In an article for the Canadian Council of Churches, I suggested this pandemic is an opportunity to reflect on God’s call for justice. I wrote that the public discussions seem to “pit public health against economic concerns. … While I understand that there are complex ramifications to businesses being closed long-term, it seems as though our worship of the almighty dollar has been revealed.”

Permit me to elaborate.

God loves justice (Isaiah 61:8), and prophetic voices call attention to political and economic injustices. Within our own Reformed tradition, Abraham Kuyper issued scathing critiques of Christians entrapped by political or economic ideology instead of a passionate pursuit of social justice.

In 1891 Kuyper condemned the growing gap between rich and poor. He called for Christians to recognize how their myopic desire for a growing economy was contributing to deepening poverty and alienation.

Kuyper wasn’t animated by politics or economics. He wasn’t conservative or liberal. He sought greater faithfulness to the gospel’s comprehensiveness. He knew that Christians adopting the same political or economic visions as everyone else would produce injustice. He warned that “if social developments continue to follow the present course, life on earth will become less and less a heaven and more and more a hell. Our society is losing touch with Christ; it lies in the dust bowed down before Mammon.”

This deep alienation between the rich who are getting richer and the poor who are getting poorer continues today in North America. Employers maximize profits by minimizing compensation; workers settle for low-paying jobs out of fear of unemployment. The injustice continues.

Now we’re in a global pandemic. But eyes and ears tuned to the gospel, recognize this pandemic as an opportunity to hear God’s call for justice. The need has become painfully obvious: truck drivers, personal support workers, migrant farmhands, and grocery store clerks are now widely recognized as our most essential workers. They keep us from literally starving to death while we’re isolated at home – often at great personal risk.
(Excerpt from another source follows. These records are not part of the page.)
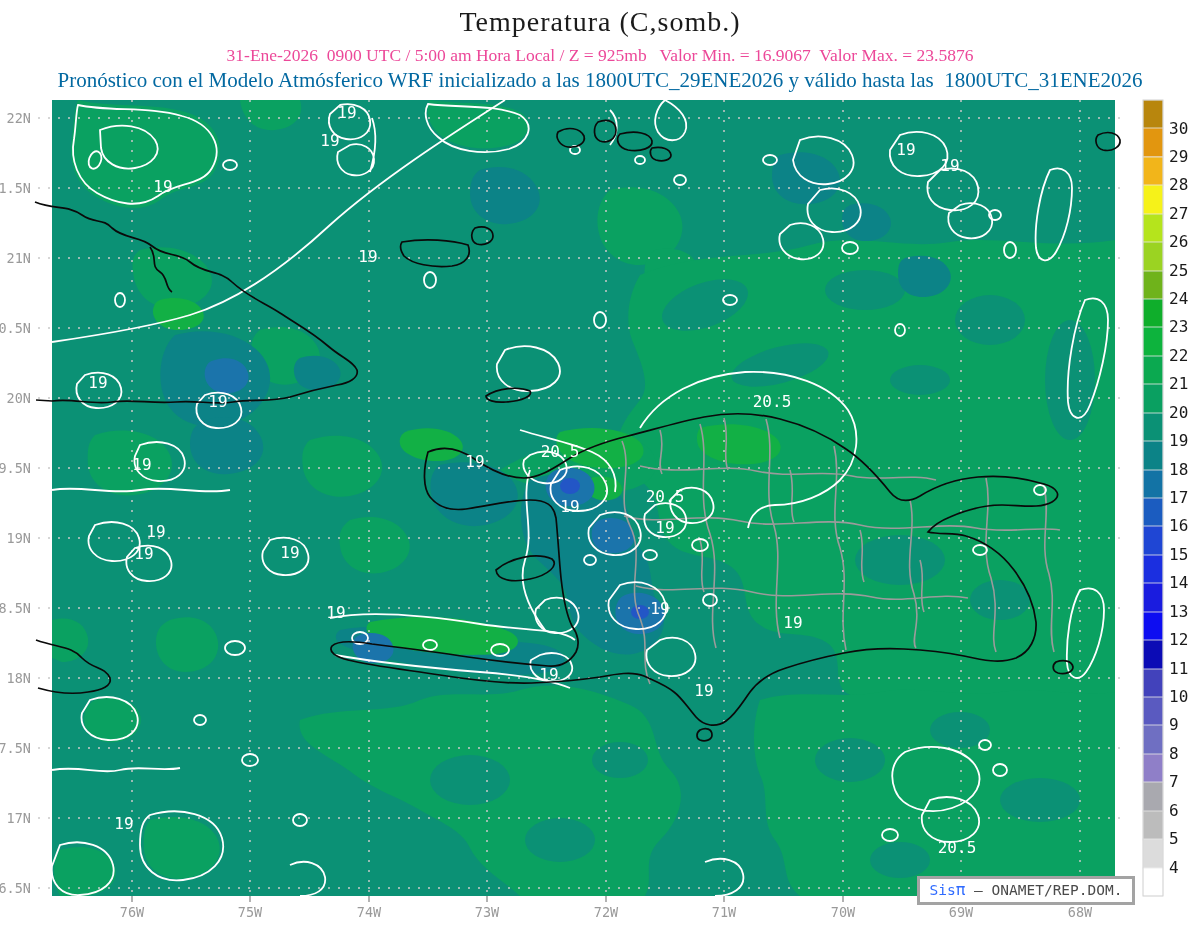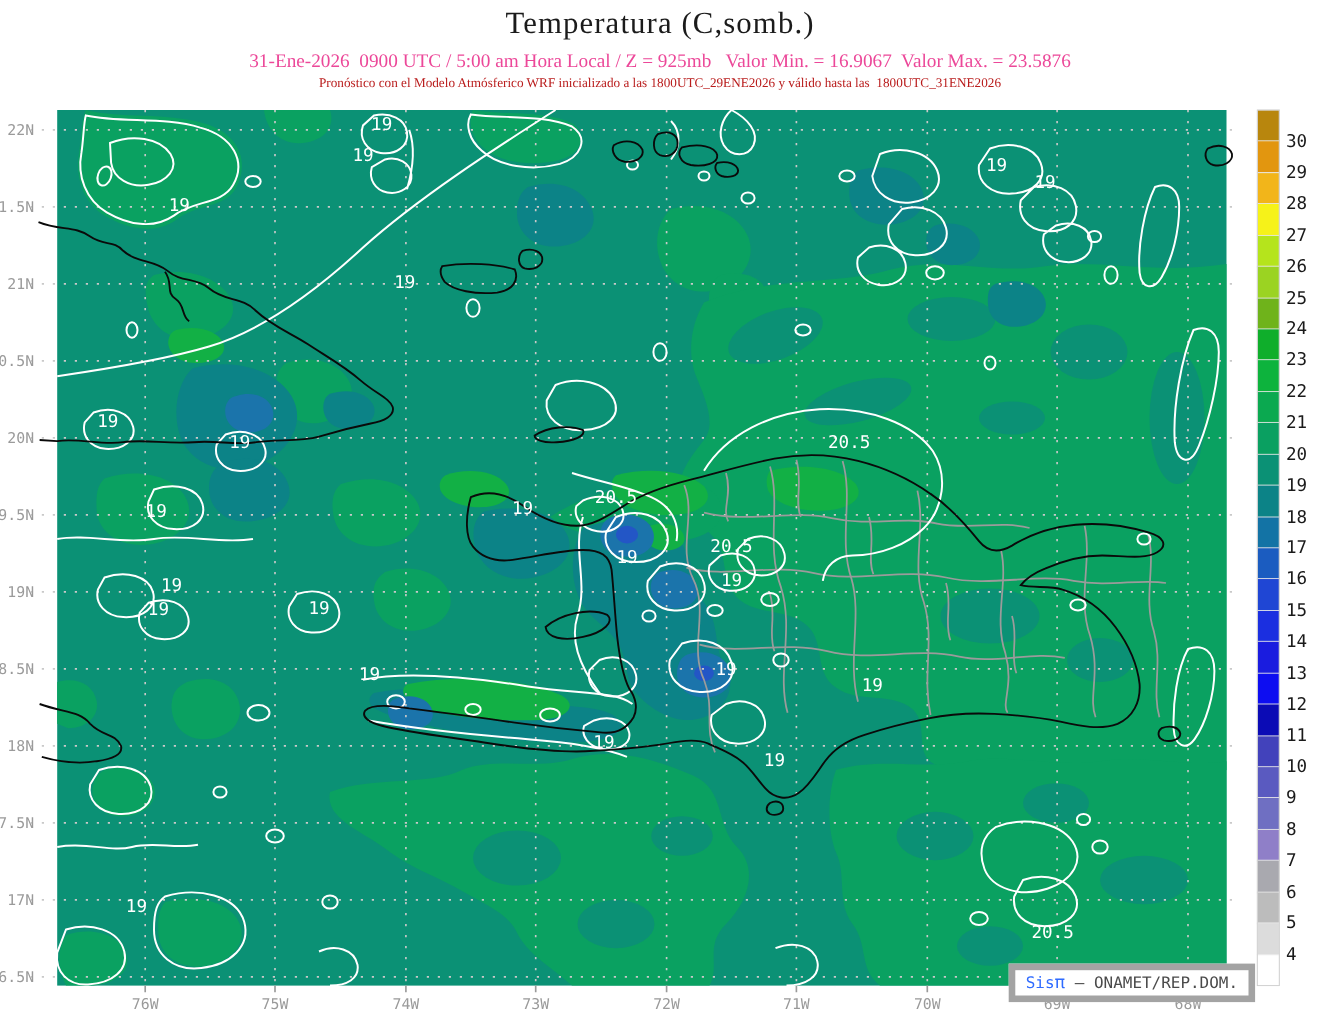--- a/index.html
+++ b/index.html
@@ -1,23 +1,23 @@
 <!DOCTYPE html>
 <html><head>
 <meta charset="utf-8">
 <style>
   html,body{margin:0;padding:0;background:#ffffff;}
   .stage{position:relative;width:1200px;height:927px;background:#fff;overflow:hidden;
          font-family:"DejaVu Sans Mono","Liberation Mono",monospace;}
   .hdr{position:absolute;left:0;width:1200px;text-align:center;white-space:pre;font-family:Liberation Serif, serif;}
   .title{top:6px;font-size:28px;letter-spacing:1px;color:#1b1b1b;}
   .line1{top:45px;font-size:17.5px;color:#ec4899;}
-  .line2{top:68px;font-size:12px;color:#b91c1c;}
+  .line2{top:68px;font-size:21px;color:#0369a1;}
   .attrib{position:absolute;left:917px;top:876px;width:212px;height:23px;background:#ffffff;
-          border:6px solid #a3a3a3;font-size:14.5px;line-height:22px;text-align:center;
+          border:3px solid #a3a3a3;font-size:14.5px;line-height:22px;text-align:center;
           color:#4a4a4a;white-space:pre;}
   .attrib .sis{color:#2f6bff;}
   .attrib .pi{color:#2f6bff;font-size:16px;}
   svg text{font-family:"DejaVu Sans Mono","Liberation Mono",monospace;}
   .axlab{fill:#9a9a9a;font-size:13.5px;}
   .cblab{fill:#1a1a1a;font-size:16px;}
   .ctlab{fill:#ffffff;font-size:16px;}
 </style>
 </head>
 <body>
But our economics and politics don’t reflect this. We fret and worry about getting the economy re-opened while a biblical imagination recognizes that we may not want to return to “normal” because it would only perpetuate the inequality that’s rooted in our society’s economic and political assumptions and commitments apart from the gospel.

Faithfulness means transposing our worry and fretting into prayer, meditation, and action for how we participate in society. We must exchange our blind acceptance of devotion to Mammon for caring service for even the vulnerable. We say all people bear the image of God. This pandemic offers us a unique moment to mean it. But how can we if we’re drunk on otherworldly piety and moralistic spirituality that ignore the consequences for our neighbours?
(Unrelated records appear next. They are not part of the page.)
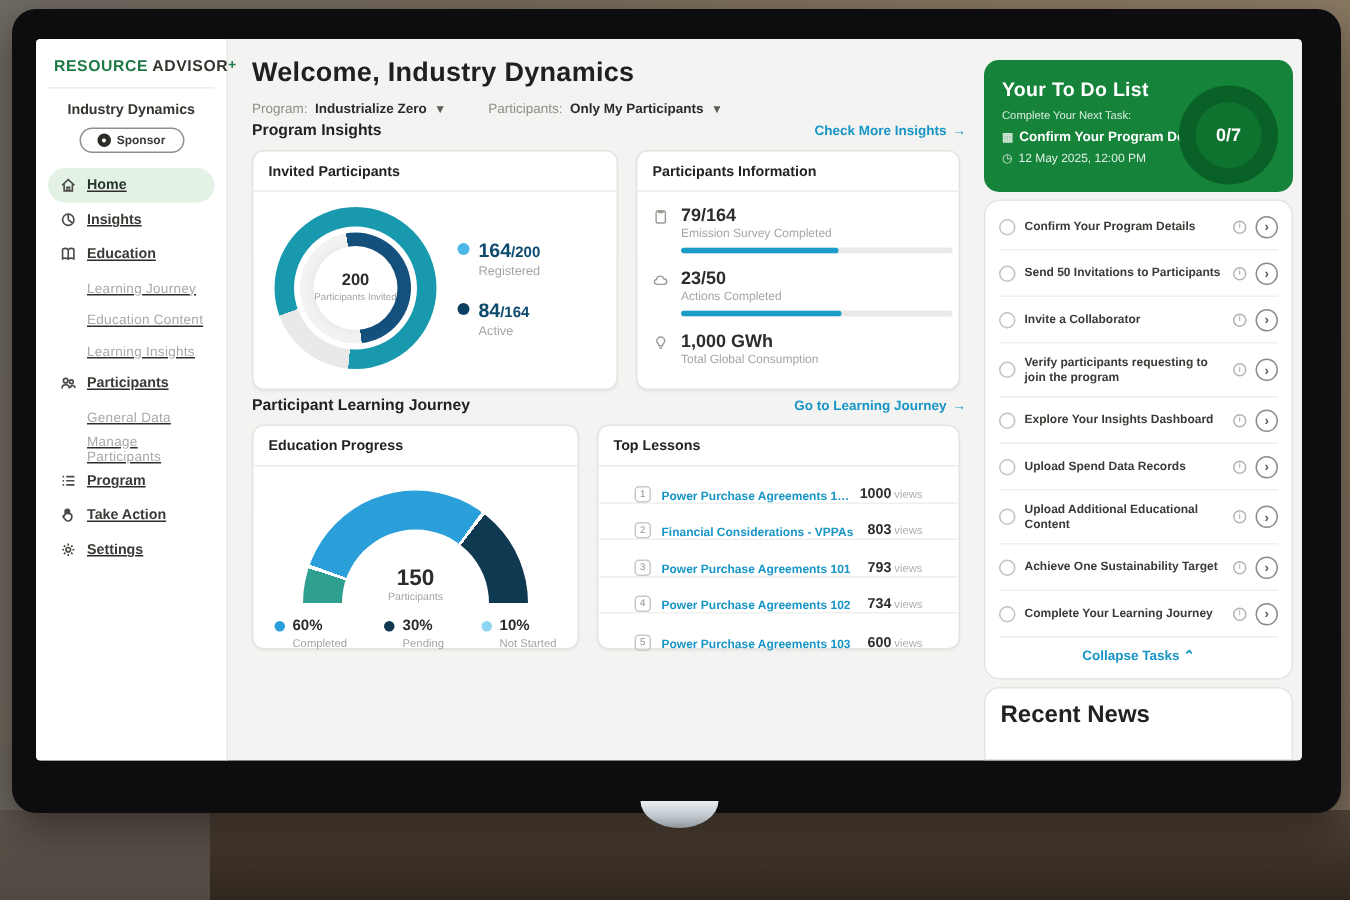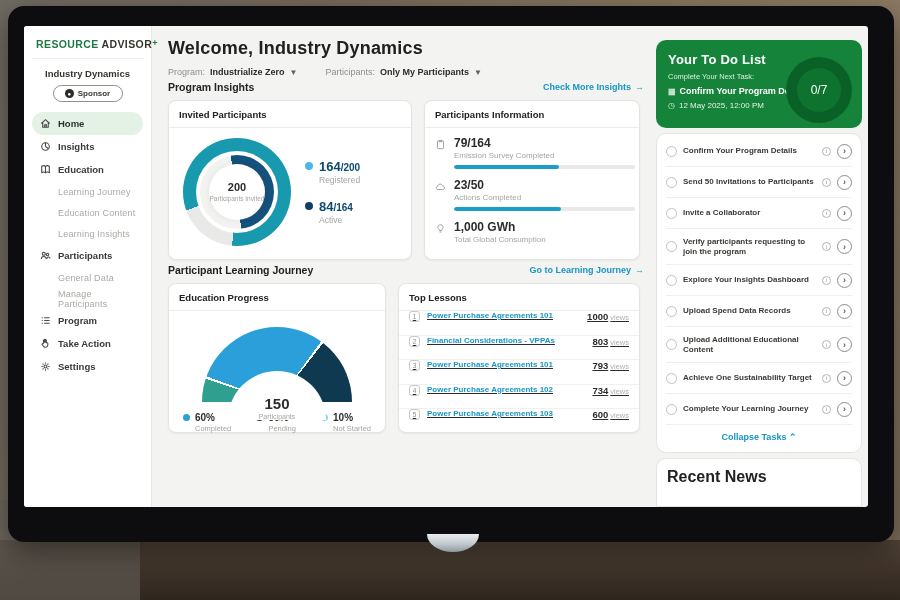--- a/index.html
+++ b/index.html
@@ -24,21 +24,21 @@
   .logo { text-align:left; padding:2px 4px 8px; border-bottom:1px solid #ececea; white-space:nowrap; }
   .logo .lg1 { color:#1e7a45; font-weight:bold; font-size:10.5px; letter-spacing:.4px; }
   .logo .lg2 { color:#35342f; font-weight:bold; font-size:10.5px; letter-spacing:.4px; }
   .logo .lg3 { color:#1e7a45; font-weight:bold; font-size:9px; vertical-align:top; }
   .org-name { text-align:center; font-weight:bold; font-size:9.5px; color:#35342f; margin:9px 0 6px; }
   .sponsor-pill { margin:0 auto 10px; width:70px; height:17px; border:1px solid #8f8f8a; border-radius:9px;
     display:flex; align-items:center; justify-content:center; gap:4px; background:#fff; cursor:pointer; }
   .sponsor-pill .dot { width:9px; height:9px; border-radius:50%; background:#2b2b28; color:#fff; font-size:6px;
     display:flex; align-items:center; justify-content:center; }
   .sponsor-pill span.lbl { font-size:8px; font-weight:bold; color:#3a3a36; }
-  .nav { display:flex; flex-direction:column; }
+  .nav { display:flex; flex-direction:column;text-decoration:underline; }
   .nav-item { display:flex; align-items:center; gap:7px; height:23px; padding:0 7px; border-radius:12px;
     font-weight:bold; font-size:9.5px; color:#3a3a36; cursor:pointer; }
   .nav-item.active { background:#e4f2e6; color:#27352b; }
   .nav-item .ic { width:12px; height:12px; display:flex; align-items:center; justify-content:center; color:#4a4a46; }
   .nav-item .ic svg { width:11px; height:11px; stroke:#4a4a46; fill:none; stroke-width:1.6; }
   .nav-sub { height:21px; padding-left:26px; display:flex; align-items:center; font-size:9px; color:#a9a9a4;
     letter-spacing:.2px; cursor:pointer; }
 
   
   .main { flex:1; padding:12px 12px 0 16px; min-width:0; }
@@ -83,54 +83,54 @@
   .stat .sval { font-size:12px; font-weight:bold; color:#2c2c2c; }
   .stat .slab { font-size:8px; color:#a5a5a0; margin-top:1px; }
   .pbar { margin-top:5px; height:4px; background:#e9e9e7; border-radius:2px; overflow:hidden; }
   .pbar .fill { height:100%; border-radius:2px; background:#1b9dc9; }
 
   
   .card-edu { width:218px; height:150px; }
   .edu-body { padding:10px 12px 0; }
   .gauge-wrap { position:relative; width:150px; height:75px; margin:6px auto 0; }
   .gauge { position:absolute; inset:0; border-radius:150px 150px 0 0; }
-  .gauge-hole { position:absolute; left:26px; top:44px; width:98px; height:49px; background:#fff;
+  .gauge-hole { position:absolute; left:26px; top:26px; width:98px; height:49px; background:#fff;
     border-radius:98px 98px 0 0; display:flex; flex-direction:column; align-items:center; justify-content:flex-end; }
   .gauge-hole .cv { font-size:15px; font-weight:bold; color:#2c2c2c; }
   .gauge-hole .cl { font-size:7px; color:#a5a5a0; margin-top:1px; }
   .legend-h { display:flex; justify-content:space-between; margin-top:10px; padding:0 2px; }
   .leg-h-item { display:flex; gap:5px; align-items:flex-start; }
   .leg-h-item .leg-dot { margin-top:2px; width:7px; height:7px; }
   .leg-h-val { font-size:10px; font-weight:bold; color:#2c2c2c; }
   .leg-h-lab { font-size:7.5px; color:#a5a5a0; margin-top:1px; }
 
   
   .card-lessons { width:242px; height:150px; }
-  .lesson-row { display:flex; align-items:flex-start; gap:7px; padding:0 10px; height:24.5px; border-bottom:1px solid #f0f0ee;text-decoration:underline; }
+  .lesson-row { display:flex; align-items:flex-end; gap:7px; padding:0 24px; height:24.5px; border-bottom:1px solid #f0f0ee; }
   .lesson-row:last-child { border-bottom:none; }
   .rank { width:11px; height:11px; border:1px solid #c9c9c5; border-radius:3px; font-size:6.5px; color:#8e8e89;
     display:flex; align-items:center; justify-content:center; }
   .lesson-title { flex:1; color:#1795c6; font-size:8px; font-weight:bold; cursor:pointer; white-space:nowrap;
     overflow:hidden; text-overflow:ellipsis; }
   .views-val { font-size:9.5px; font-weight:bold; color:#2c2c2c; }
   .views-suf { font-size:7.5px; color:#b0b0ab; margin-left:2px; }
 
   
   .right-col { width:212px; min-width:212px; padding:14px 6px 0 0; display:flex; flex-direction:column; gap:5px; }
   .todo-green { background:#15843a; border-radius:10px; height:106px; position:relative; padding:12px 12px;
     color:#fff; overflow:hidden; }
   .todo-green .tg-title { font-size:13px; font-weight:bold; letter-spacing:.2px; }
   .todo-green .tg-sub { font-size:7.5px; margin-top:5px; color:#d9ecdf; }
   .todo-green .tg-task { font-size:9px; font-weight:bold; margin-top:5px; display:flex; gap:4px; align-items:center; }
   .todo-green .tg-date { font-size:8px; margin-top:5px; color:#e2f0e7; display:flex; gap:4px; align-items:center; }
   .tg-glyph { font-size:8px; color:#cfe6d6; }
   .tg-ring { position:absolute; right:10px; top:17px; width:66px; height:66px; border-radius:50%;
     background:#0a6127; display:flex; align-items:center; justify-content:center; }
   .tg-ring .tg-ring-in { width:44px; height:44px; border-radius:50%; background:#0f7330; display:flex;
-    align-items:center; justify-content:center; font-size:12px; font-weight:normal; color:#fff; }
+    align-items:center; justify-content:center; font-size:12px; font-weight:bold; color:#fff; }
   .todo-card { background:#fff; border:1px solid #e4e4e1; border-radius:10px; padding:2px 9px; }
   .task-row { display:flex; align-items:center; gap:6px; border-bottom:1px solid #efefec; padding:7.5px 0; }
   .task-row:last-of-type { border-bottom:none; }
   .task-check { width:11px; height:11px; min-width:11px; border:1px solid #c2c2be; border-radius:50%; cursor:pointer; }
   .task-label { flex:1; font-size:8px; font-weight:bold; color:#3a3a36; line-height:1.25; }
   .task-info { width:9px; height:9px; min-width:9px; border:1px solid #b5b5b0; border-radius:50%; color:#9a9a95;
     font-size:6px; display:flex; align-items:center; justify-content:center; cursor:pointer; }
   .task-go { width:15px; height:15px; min-width:15px; border:1px solid #8e8e89; border-radius:50%; color:#5c5c58;
     font-size:9px; display:flex; align-items:center; justify-content:center; cursor:pointer; font-weight:bold; }
   .collapse-row { text-align:center; padding:7px 0 8px; color:#1795c6; font-size:9px; font-weight:bold; cursor:pointer; }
We do need to have the important conversations about community health and economic sustainability. But rather than intoxicating ourselves with political or economic ideology, of either the right or the left, we need a sober-minded vision of our role as stewards of God’s creation.

Kuyper recognized that the growing gap between rich and poor was “the question, the burning life-question” because “where our Father in heaven wills with divine generosity that an abundance of food grows from the ground, we are without excuse if, through our fault, this rich bounty is divided so unequally that one is surfeited with bread while another goes with an empty stomach to his pallet, and sometimes must even go without a pallet.”

The most important theological reminder these days might just be that we worship God precisely by being our sisters’ and brothers’ keepers.